PATIENT EDUCATION AND COUNSELING FOR SUCCESS
Educating patients with a history of refractive surgery is key to success with multifocal IOLs. Explaining the technological advances that make successful outcomes possible reassures patients and sets appropriate expectations for visual recovery. It is crucial to inform patients that their prior surgery may influence IOL selection but explain that, with modern diagnostic tools and IOL technologies, excellent results can still be achieved.
It is also essential to prepare patients for the possibility of early postoperative visual disturbances, such as halos or glare. Counseling on neural adaptation helps set realistic expectations. Most patients begin to adapt within 2 to 3 months, although in our experience, it can take up to a year in some cases. For those who experience residual refractive errors, discussing the potential for enhancements early on provides reassurance that achieving optimal outcomes is a gradual process.
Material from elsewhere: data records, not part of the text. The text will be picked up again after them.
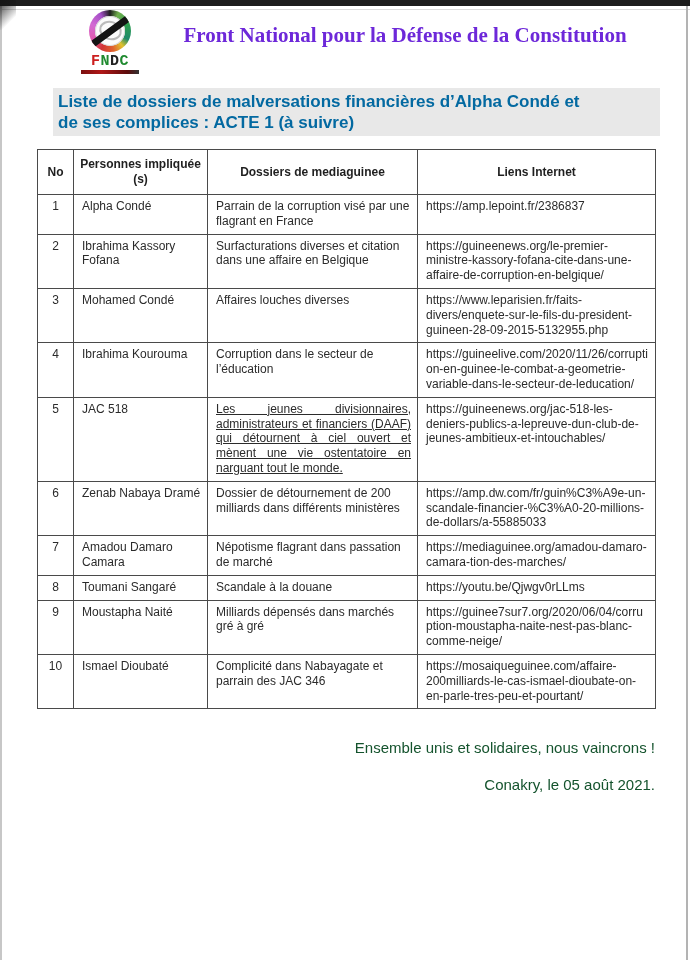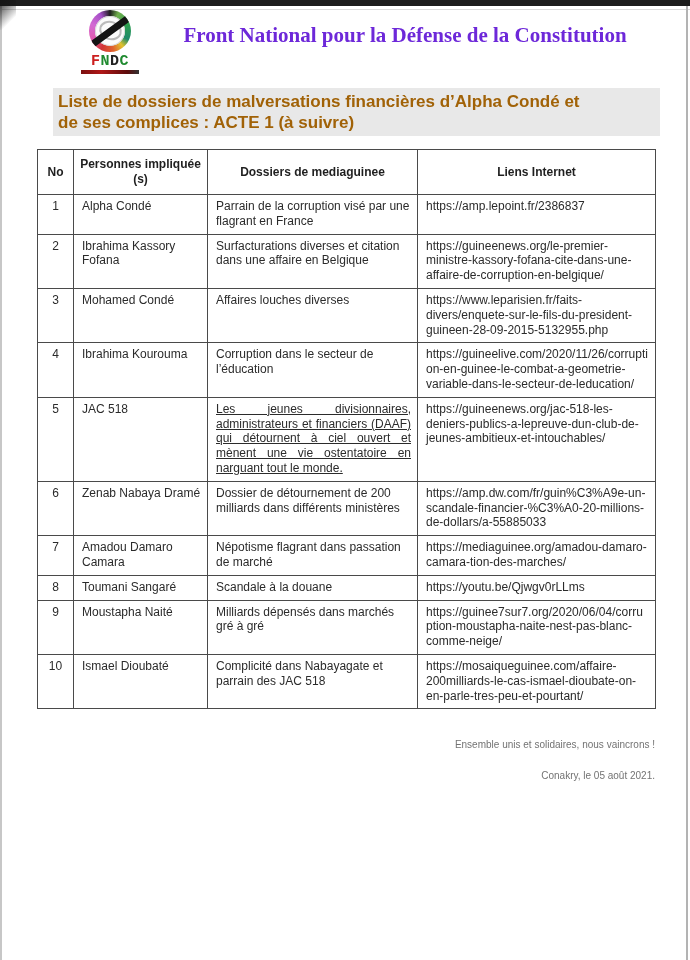"Liste de dossiers de malversations" div.doc-title { color: #a16207 -> #0369a1 }
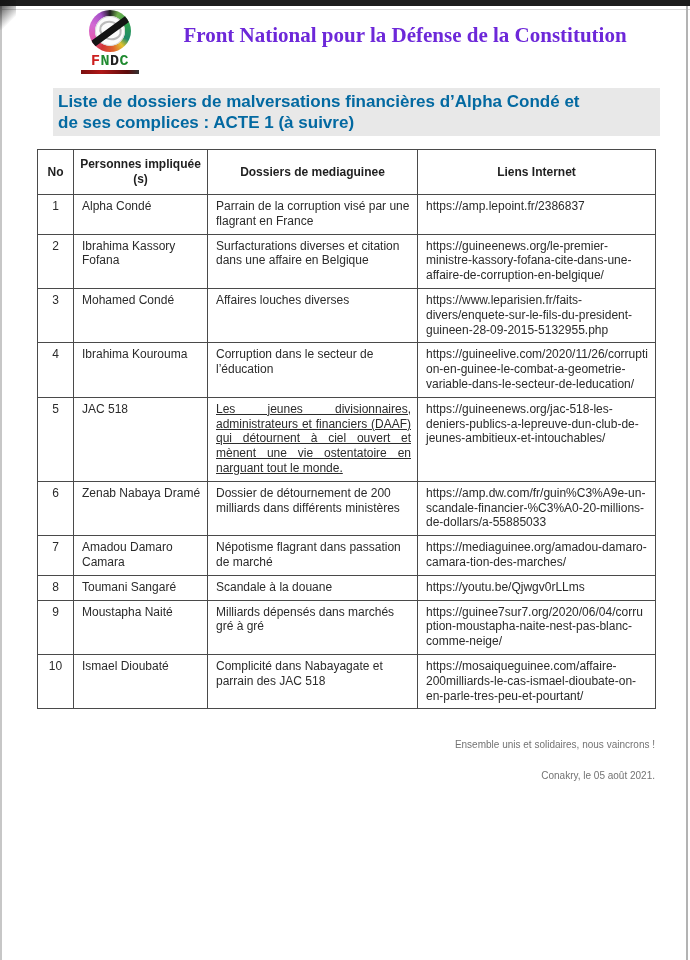"Complicité dans Nabayagate et parrain" td.cell-dossier { text: 518 -> 346 }
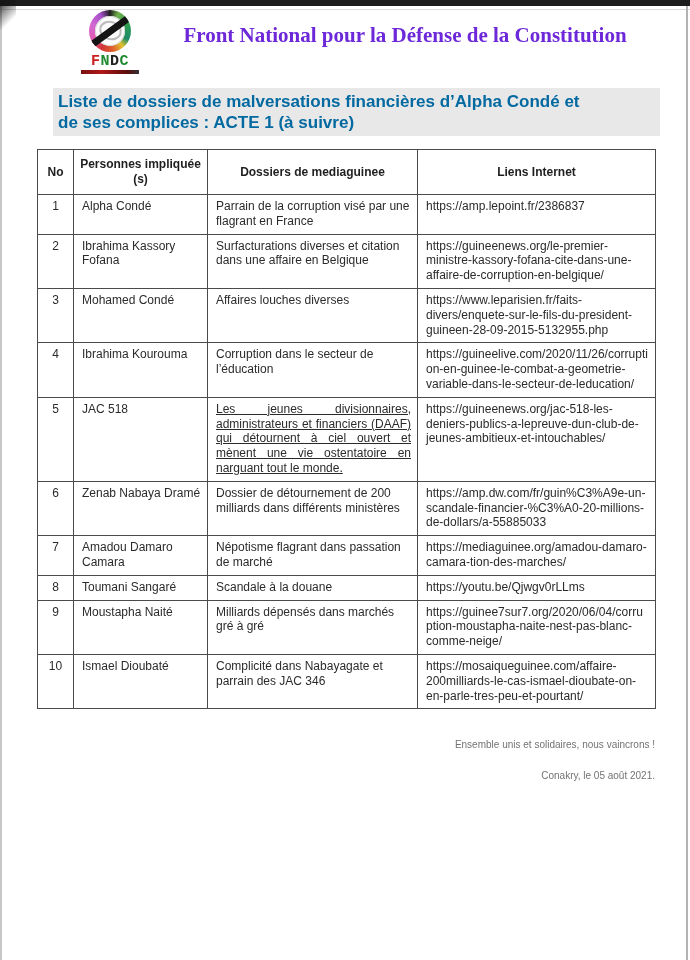"Ensemble unis et solidaires, nous" .footer { color: #737373 -> #14532d; font-size: 10px -> 15px }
DEBUNKING THE MULTIFOCAL IOL MYTH
Multifocal IOLs can be a highly effective option for patients who have undergone refractive surgery. Success requires a tailored approach that factors in the specific type of refractive surgery, the current state of the cornea, HOAs, and the potential need for an enhancement. Modern diagnostic tools, advanced IOL technologies, and careful postoperative management are critical to achieving optimal outcomes.